While I certainly would prefer a general statement, I'm afraid
that different statements might be needed for different instances.
>Something like
>
>4.3.26 (OID):
> Since a short name can refer to different OIDs in different
> contexts (e.g. there might be an object class 'x-fubar' and an
> attribute type 'x-fubar' in a subschema), a server SHOULD NOT
> allow short names in the OID syntax in contexts where it does
> not know which <numericoid> the short name represents.
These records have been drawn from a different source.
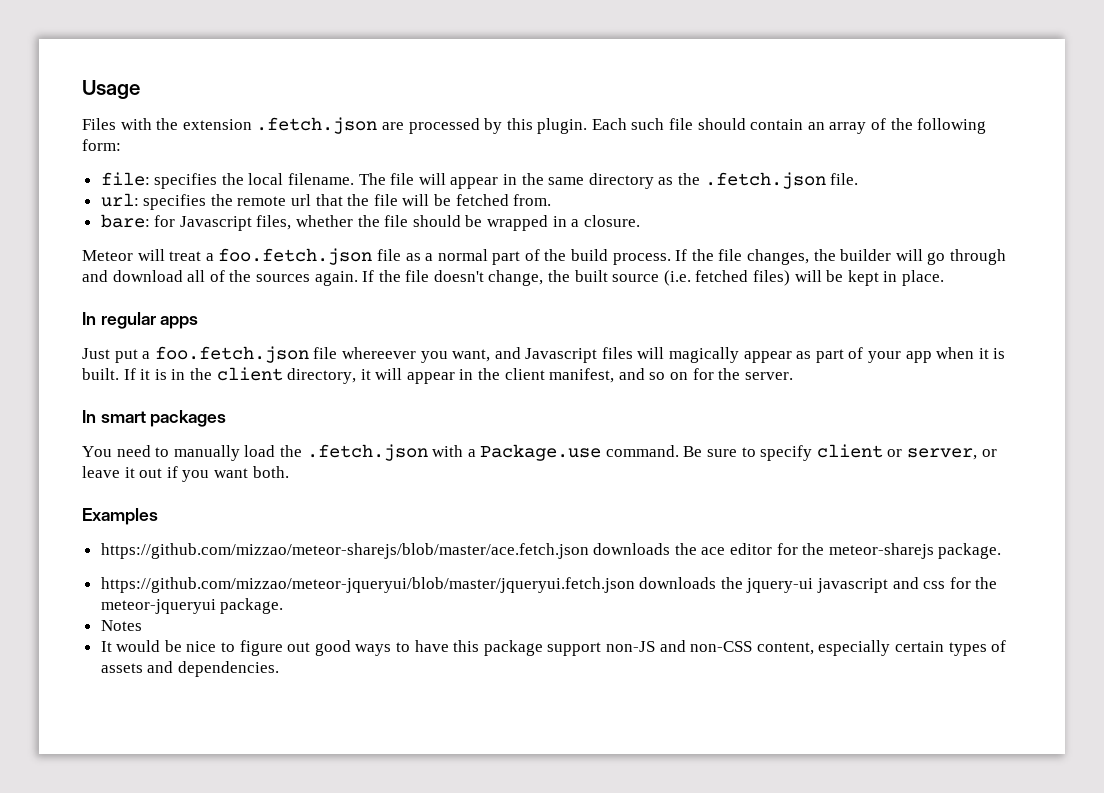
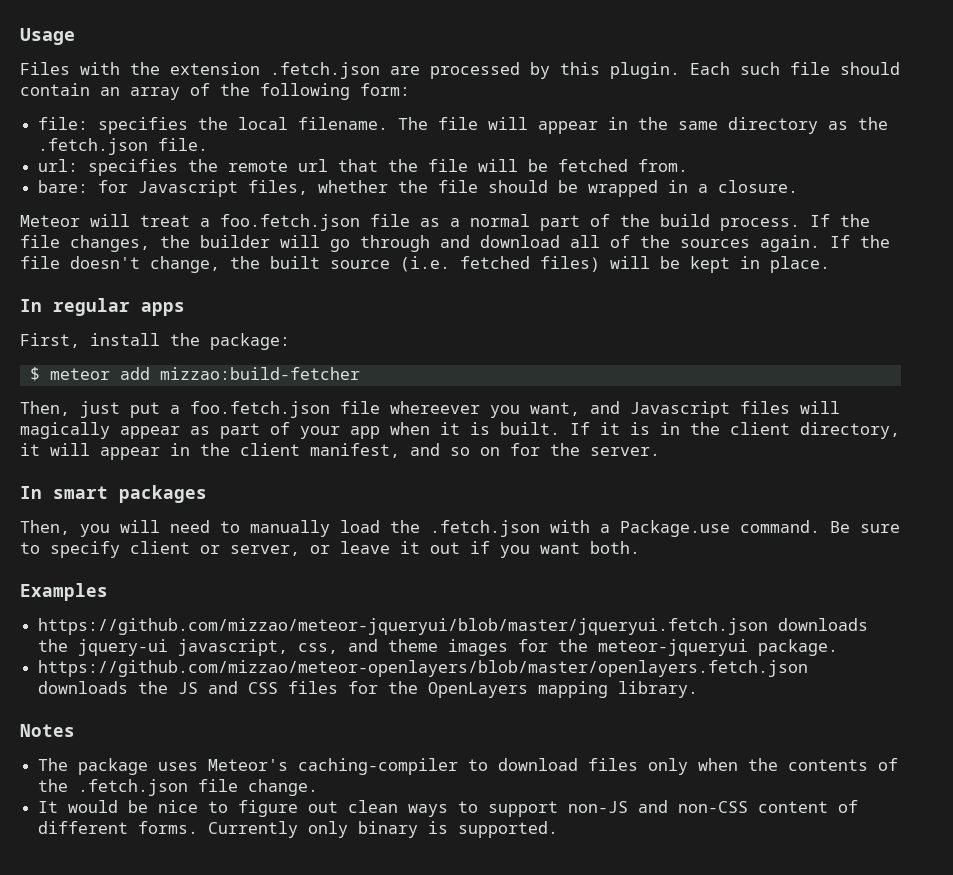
[82,348,110,359] Just -> [20,333,290,350] [29,367,360,381] [20,401,120,418] First, install the package: // $ meteor add mizzao:build-fetcher // Then, just
[82,446,112,457] You -> [20,520,160,537] Then, you will
[100,543,1002,559] // https://github.com/mizzao/meteor-sharejs/blob/master/ace.fetch.json downloads the ace editor for the meteor-sharejs package. -> (108, 592) none
[817,577,946,593] javascript and css -> [178,639,509,656] javascript, css, and theme images
[100,620,142,631] Notes -> [38,660,809,677] [38,681,699,698] [20,724,75,737] [38,758,899,775] [38,779,319,796] https://github.com/mizzao/meteor-openlayers/blob/master/openlayers.fetch.json downloads the JS and CSS files for the OpenLayers mapping library. // Notes // The package uses Meteor's caching-compiler to download files only when the contents of the .fetch.json file change.
[314,640,351,656] good -> [348,800,399,813] clean
[414,640,543,656] have this package -> (479, 807) none
[756,640,1007,656] [100,661,279,677] content, especially certain types of assets and dependencies. -> [758,800,859,813] [38,821,559,838] content of different forms. Currently only binary is supported.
Doesn't this contradict [Models, 1.3]?
>5.2.17 (objectIdentifierMatch):
> If the asserted value or attribute value is a short name of an OID,
> and the server does not know which <numericoid> the short name
> represents but allows such values as attribute values, the match
> evaluates to Undefiend, even if the asserted value and the attribute
> value are equal.
I'm thinking 4.3.26 of [Syntaxes] should say something like:
Servers SHOULD prevent values in <descr> form from be
stored in the directory for which the server is not
able to unambiguously determine which OID the <descr>
represents.
and 5.1.17:
If the assertion value is presented in <descr> form and
the implementation is not able to determine which OID
the <descr> represents, the server SHOULD treat the
assertion as being Undefined.
That is, if the server cannot determine which OID the <descr>
refers to, the <descr> should be viewed as invalid.